(Source material Opens)
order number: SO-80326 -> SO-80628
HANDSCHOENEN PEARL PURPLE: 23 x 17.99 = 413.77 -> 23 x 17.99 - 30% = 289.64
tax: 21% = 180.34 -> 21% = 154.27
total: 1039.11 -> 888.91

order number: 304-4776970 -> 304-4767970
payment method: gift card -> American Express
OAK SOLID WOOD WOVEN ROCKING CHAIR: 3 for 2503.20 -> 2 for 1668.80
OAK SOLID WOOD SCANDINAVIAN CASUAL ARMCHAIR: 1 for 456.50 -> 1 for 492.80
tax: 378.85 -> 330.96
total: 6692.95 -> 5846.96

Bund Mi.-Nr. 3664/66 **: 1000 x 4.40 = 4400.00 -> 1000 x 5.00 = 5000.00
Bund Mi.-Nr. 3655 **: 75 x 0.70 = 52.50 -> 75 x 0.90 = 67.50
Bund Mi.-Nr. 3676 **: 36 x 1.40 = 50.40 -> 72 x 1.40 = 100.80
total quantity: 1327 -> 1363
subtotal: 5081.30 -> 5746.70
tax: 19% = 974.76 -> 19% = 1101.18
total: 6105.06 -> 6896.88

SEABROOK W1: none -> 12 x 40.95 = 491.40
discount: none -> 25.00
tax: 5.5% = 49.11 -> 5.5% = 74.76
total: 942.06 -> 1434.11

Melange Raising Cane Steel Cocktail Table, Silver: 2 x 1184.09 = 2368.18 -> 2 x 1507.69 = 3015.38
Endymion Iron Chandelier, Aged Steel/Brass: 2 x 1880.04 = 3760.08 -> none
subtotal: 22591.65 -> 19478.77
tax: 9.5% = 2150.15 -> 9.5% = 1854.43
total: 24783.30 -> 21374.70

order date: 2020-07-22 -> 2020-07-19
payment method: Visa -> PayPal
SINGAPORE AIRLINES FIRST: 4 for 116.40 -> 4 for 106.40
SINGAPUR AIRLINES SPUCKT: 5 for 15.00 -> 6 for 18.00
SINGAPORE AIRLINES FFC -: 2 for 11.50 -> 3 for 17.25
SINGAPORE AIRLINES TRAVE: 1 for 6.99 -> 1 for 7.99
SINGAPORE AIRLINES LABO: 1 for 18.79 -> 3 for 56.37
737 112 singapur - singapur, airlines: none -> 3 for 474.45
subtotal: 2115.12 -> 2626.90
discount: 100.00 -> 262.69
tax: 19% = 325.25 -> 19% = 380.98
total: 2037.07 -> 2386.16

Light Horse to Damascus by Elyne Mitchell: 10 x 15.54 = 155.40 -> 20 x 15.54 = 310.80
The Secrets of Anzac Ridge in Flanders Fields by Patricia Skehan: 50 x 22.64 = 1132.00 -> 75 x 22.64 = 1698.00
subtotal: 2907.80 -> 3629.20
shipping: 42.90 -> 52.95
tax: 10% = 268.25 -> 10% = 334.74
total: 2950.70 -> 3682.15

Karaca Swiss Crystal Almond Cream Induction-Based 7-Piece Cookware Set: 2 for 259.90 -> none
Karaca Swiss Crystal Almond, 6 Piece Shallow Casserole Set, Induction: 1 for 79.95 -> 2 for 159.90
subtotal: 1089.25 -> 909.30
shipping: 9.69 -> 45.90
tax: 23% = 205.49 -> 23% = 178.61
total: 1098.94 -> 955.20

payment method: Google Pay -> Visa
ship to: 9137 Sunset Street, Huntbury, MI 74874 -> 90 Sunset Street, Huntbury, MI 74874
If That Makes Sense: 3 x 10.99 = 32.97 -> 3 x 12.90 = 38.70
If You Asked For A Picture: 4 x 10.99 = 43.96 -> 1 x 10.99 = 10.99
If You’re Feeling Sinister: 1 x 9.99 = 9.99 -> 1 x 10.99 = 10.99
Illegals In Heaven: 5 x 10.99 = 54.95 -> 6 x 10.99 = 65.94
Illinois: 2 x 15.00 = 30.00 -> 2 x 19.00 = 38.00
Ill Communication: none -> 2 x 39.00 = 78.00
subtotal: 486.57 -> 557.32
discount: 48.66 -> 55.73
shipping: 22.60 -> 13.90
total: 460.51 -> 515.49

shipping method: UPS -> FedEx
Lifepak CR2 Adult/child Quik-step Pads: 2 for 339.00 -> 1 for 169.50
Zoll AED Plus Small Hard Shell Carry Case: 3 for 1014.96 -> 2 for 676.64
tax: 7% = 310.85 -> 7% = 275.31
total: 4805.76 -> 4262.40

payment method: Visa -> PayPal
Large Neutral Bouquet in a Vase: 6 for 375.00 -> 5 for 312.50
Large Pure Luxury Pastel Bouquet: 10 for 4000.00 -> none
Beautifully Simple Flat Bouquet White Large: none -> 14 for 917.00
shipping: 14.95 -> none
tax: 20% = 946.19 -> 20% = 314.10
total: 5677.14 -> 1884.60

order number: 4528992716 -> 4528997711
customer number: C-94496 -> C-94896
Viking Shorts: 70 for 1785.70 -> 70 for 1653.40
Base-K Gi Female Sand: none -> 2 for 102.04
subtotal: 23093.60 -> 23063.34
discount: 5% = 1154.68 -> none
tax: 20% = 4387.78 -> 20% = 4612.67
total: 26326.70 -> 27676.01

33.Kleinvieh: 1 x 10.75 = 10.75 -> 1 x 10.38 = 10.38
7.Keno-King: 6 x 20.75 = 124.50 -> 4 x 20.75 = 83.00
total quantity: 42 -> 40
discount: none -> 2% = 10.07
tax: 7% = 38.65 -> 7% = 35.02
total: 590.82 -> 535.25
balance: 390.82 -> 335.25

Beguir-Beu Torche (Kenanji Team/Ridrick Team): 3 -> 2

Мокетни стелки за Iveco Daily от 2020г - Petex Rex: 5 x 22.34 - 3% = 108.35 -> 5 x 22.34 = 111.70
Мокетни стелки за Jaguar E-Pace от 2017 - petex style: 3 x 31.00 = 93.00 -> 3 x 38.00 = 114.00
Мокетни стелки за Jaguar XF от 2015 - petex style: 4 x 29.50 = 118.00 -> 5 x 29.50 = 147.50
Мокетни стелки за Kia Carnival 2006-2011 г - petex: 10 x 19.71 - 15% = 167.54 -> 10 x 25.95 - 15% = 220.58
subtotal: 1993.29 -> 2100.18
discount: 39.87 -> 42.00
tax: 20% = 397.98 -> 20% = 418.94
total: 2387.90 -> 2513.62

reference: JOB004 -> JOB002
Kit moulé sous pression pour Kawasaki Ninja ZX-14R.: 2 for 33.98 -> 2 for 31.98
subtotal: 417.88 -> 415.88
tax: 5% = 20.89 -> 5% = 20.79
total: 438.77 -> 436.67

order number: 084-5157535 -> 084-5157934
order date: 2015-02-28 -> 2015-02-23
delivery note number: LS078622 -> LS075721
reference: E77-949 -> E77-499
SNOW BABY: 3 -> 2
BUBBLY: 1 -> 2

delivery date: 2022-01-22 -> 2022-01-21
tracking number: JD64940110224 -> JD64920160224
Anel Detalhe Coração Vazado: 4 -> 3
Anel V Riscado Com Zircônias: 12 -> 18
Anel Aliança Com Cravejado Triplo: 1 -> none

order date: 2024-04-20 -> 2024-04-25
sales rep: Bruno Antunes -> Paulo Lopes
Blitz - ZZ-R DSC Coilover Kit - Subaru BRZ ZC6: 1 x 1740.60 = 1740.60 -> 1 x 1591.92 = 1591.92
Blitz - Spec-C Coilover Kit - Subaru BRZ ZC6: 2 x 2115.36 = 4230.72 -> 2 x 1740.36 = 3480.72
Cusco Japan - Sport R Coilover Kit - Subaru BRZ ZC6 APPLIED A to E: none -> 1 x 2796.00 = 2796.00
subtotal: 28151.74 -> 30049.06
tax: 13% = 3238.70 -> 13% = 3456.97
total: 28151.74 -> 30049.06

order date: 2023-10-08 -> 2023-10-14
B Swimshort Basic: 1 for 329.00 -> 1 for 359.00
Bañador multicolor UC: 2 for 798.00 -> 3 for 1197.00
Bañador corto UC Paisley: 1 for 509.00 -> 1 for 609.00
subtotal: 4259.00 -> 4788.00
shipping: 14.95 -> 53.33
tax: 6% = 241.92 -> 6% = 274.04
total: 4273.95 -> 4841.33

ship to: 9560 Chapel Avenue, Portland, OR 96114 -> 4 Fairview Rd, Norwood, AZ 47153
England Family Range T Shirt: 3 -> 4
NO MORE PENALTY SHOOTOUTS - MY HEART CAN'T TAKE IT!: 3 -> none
(Source material Closes)
▶ _Aim of the exercise_: Nothing but the lines above from the one containing "ship to: 9137" through the one containing "discount: 48.66 -> 55.73" should appear in the answer, each repeated exactly.

▶ _Task solution_:
ship to: 9137 Sunset Street, Huntbury, MI 74874 -> 90 Sunset Street, Huntbury, MI 74874
If That Makes Sense: 3 x 10.99 = 32.97 -> 3 x 12.90 = 38.70
If You Asked For A Picture: 4 x 10.99 = 43.96 -> 1 x 10.99 = 10.99
If You’re Feeling Sinister: 1 x 9.99 = 9.99 -> 1 x 10.99 = 10.99
Illegals In Heaven: 5 x 10.99 = 54.95 -> 6 x 10.99 = 65.94
Illinois: 2 x 15.00 = 30.00 -> 2 x 19.00 = 38.00
Ill Communication: none -> 2 x 39.00 = 78.00
subtotal: 486.57 -> 557.32
discount: 48.66 -> 55.73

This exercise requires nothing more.